“Worth the Price of Admission” Slide Scanning

Nikon Scan Software

Vuescan

David (Sack)

I just want to be sure that you have my greatest thanks for tipping me off to Vuescan. In follow up to your kind suggestion at my blog, I trialed the software and then purchased it. It is twice as fast as the Nikon software. What a great find. I had heard of the software but was hesitant to try it. Your help on this is beyond words. It is as they would say in the USA, “Better than sliced bread.” Thanks again. I will blog post my thanks to you as well in the coming days. http://www.saturn-films.co.uk/

As the saying goes, I am sometimes slow to learn and then “lightbulb!!”

orchardparkway.wordpress.com Donna made a comment on April 14 on about slide scanning. I followed up a prior post with a new illustrated description of my setup. I have been a long time reader of photo.net and have read descriptions of scanning and woes of matching software and hardware. Nikon film scanners have been discontinued. Nikon has stopped supporting their scan software. And with the new advent of Mac OS X Lion, the old software doesn’t work because it’s a Power PC conversion program. In a nutshell, my scanner shouldn’t work with my Mac. Well, it does work. I’ve been afraid to change anything. Everytime you mess around, it’s days and days of agony until you have an efficient workflow established again. If you have read this far then you know that scanning film/slides is about getting the orginal image digitized so that it matches reasonably on the computer screen. This opens a whole big “can of worms.” You’re matching aging film media with software tranlators, photoediting programs, and LCD monitors. Depending on your OCD personality, this can truly be a great big headache.

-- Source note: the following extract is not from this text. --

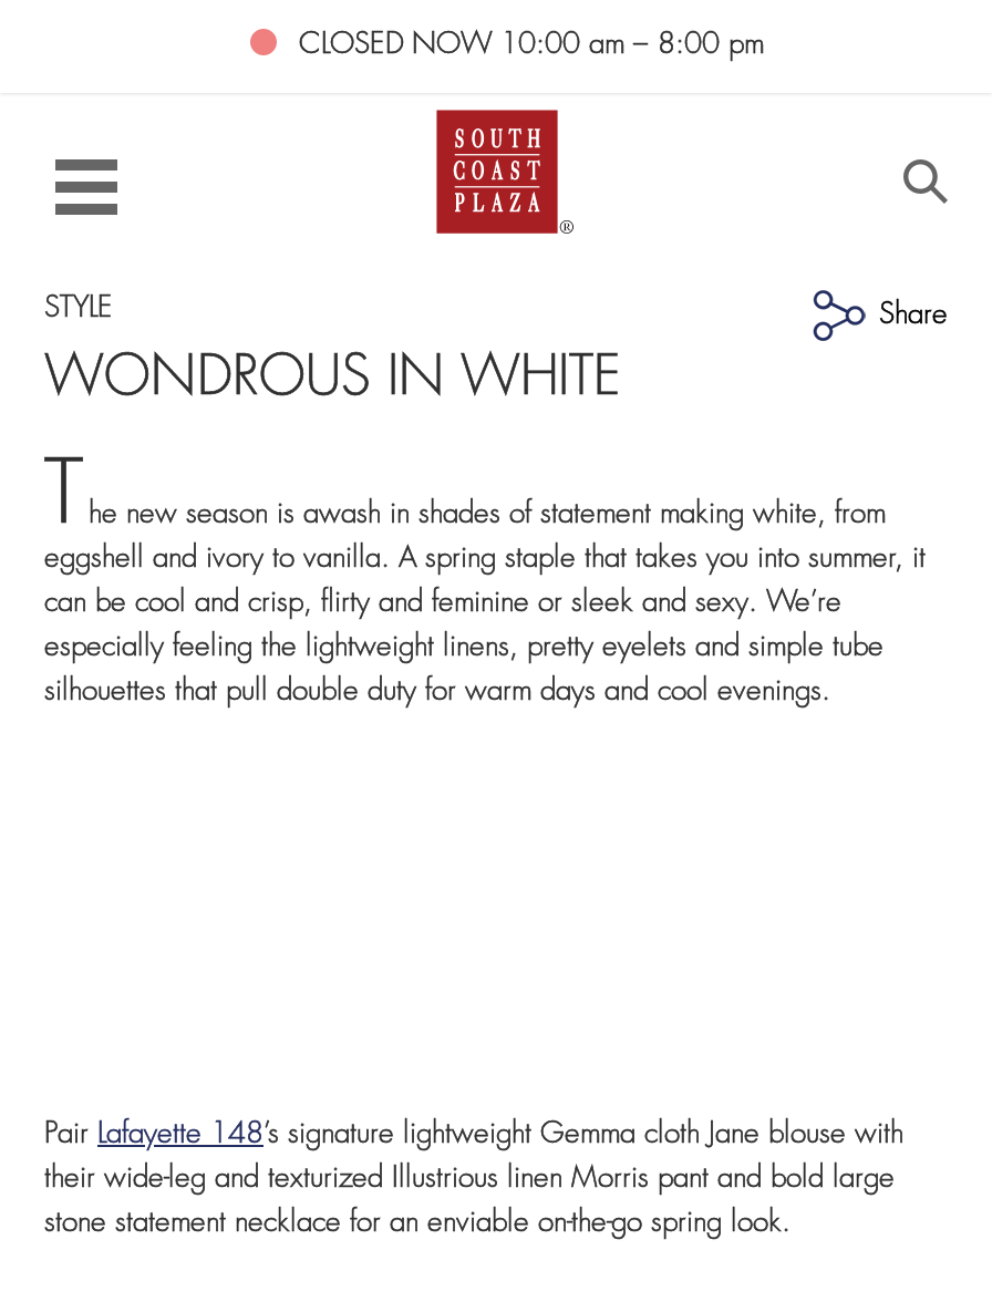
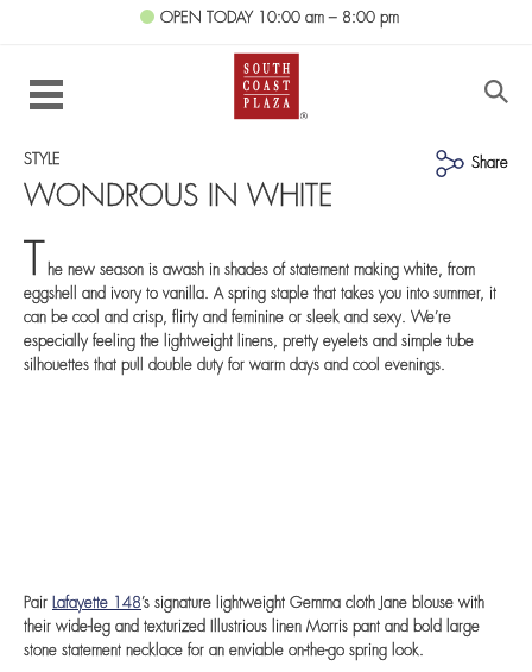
[299,31,764,60] CLOSED NOW 10:00 am – 8:00 pm -> [160,11,398,26] OPEN TODAY 10:00 am – 8:00 pm

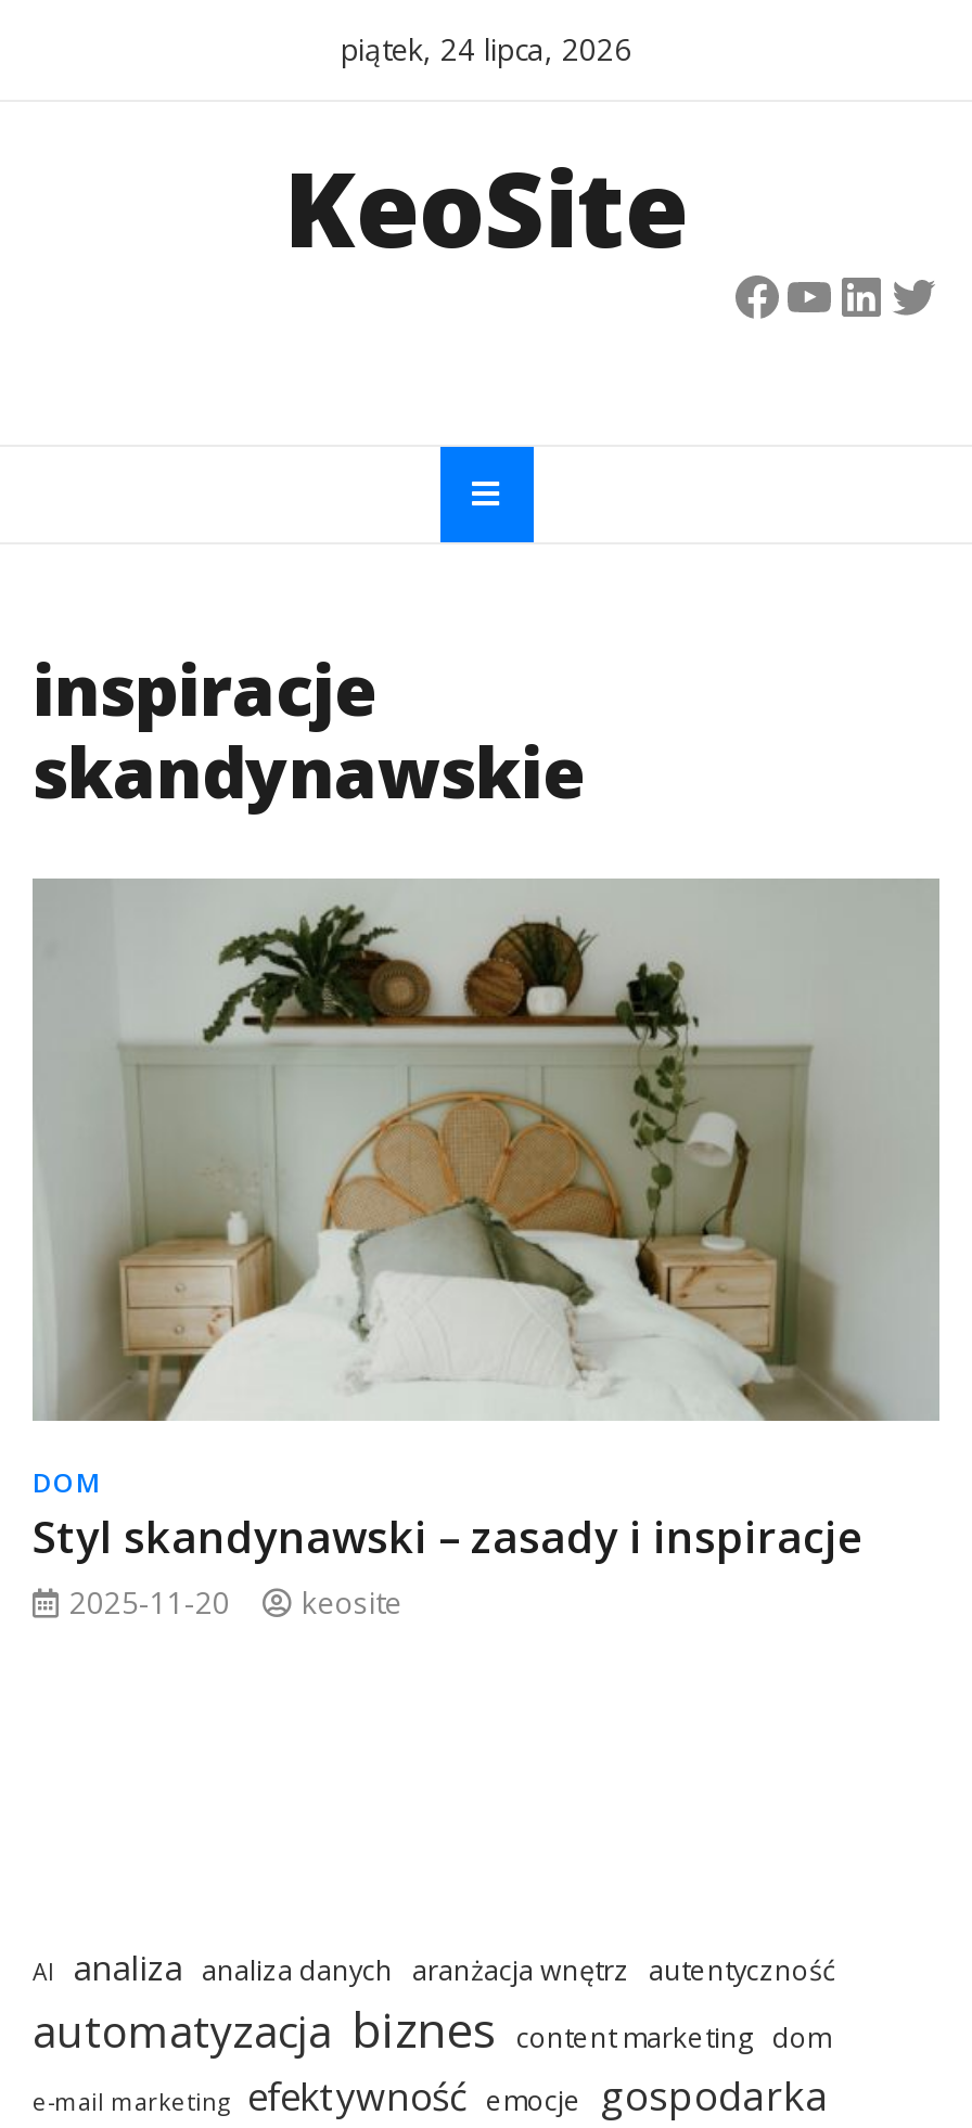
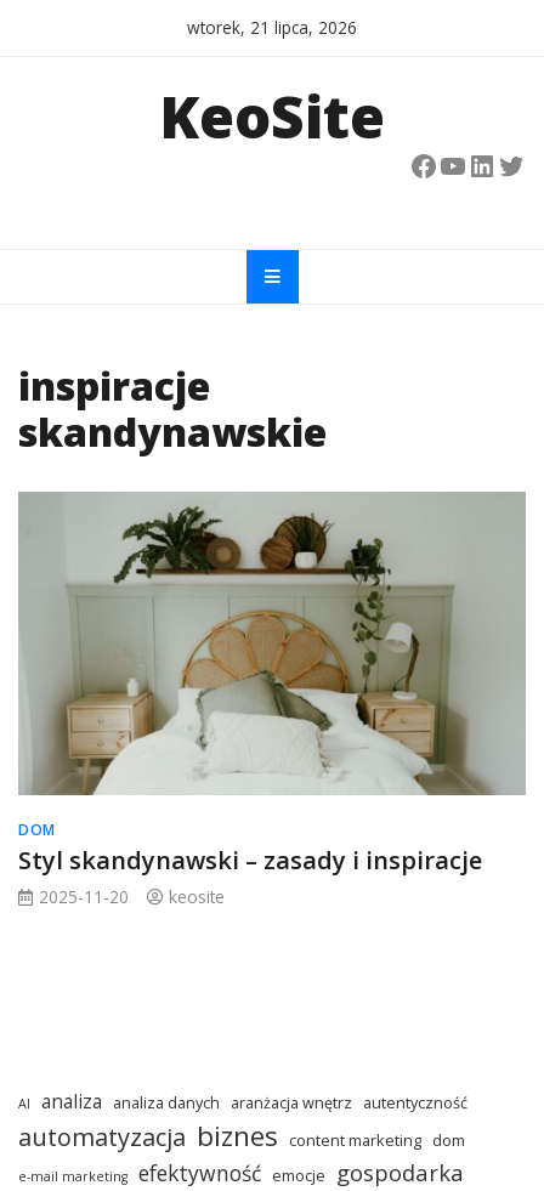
[341,28,631,69] piątek, 24 lipca, 2026 -> [187,16,357,39] wtorek, 21 lipca, 2026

I have heard of third party scan software like Silverfast and Vuescan, but because Nikon Scan software works so far, I have been deathly afraid to change what works. I also read at: Photo.net

The photo enthusiasts have a forum for digital darkroom and have been trading tips on scanning. The problems they discuss have kept me reticent to try anything new if what I have is working. Gee, did I say that already?

Parenthetically, for years, I have gone to bed mulling a computer problem that seems in unsolvable. I wake in the morning with new ideas that often work. Now science is saying that we continue to process problems while asleep. Imagine that!

The big experiment: I downloaded a free copy of the software at: hamrick.com

It’s a free trial with watermarks until you buy the software. I scanned in a Macbeth color chart. I can honestly say it worked in a few minutes. I use a Nikon Coolscan 5000 with an SF210 batch feeder. This is important because I’m about half way done scanning/editing more than 100, 000 slides, about 3070 rolls. Nuts! You bet!

The software even recognizes the batch feeder. The color scan is accurate enough compared to the original … so far. And it’s fast!! I’m now scanning at about a slide a minute with the software set to ignore dust and scratches. My old computer was between 3-5 minutes a scan. My Macbook Pro is scanning at less than 1 minute right now. At this rate there is a chance that my slide scanning project will actually be complete in this decade maybe even this year. So thanks again to David and to Donna. Their suggestions and comments have made a real difference for me.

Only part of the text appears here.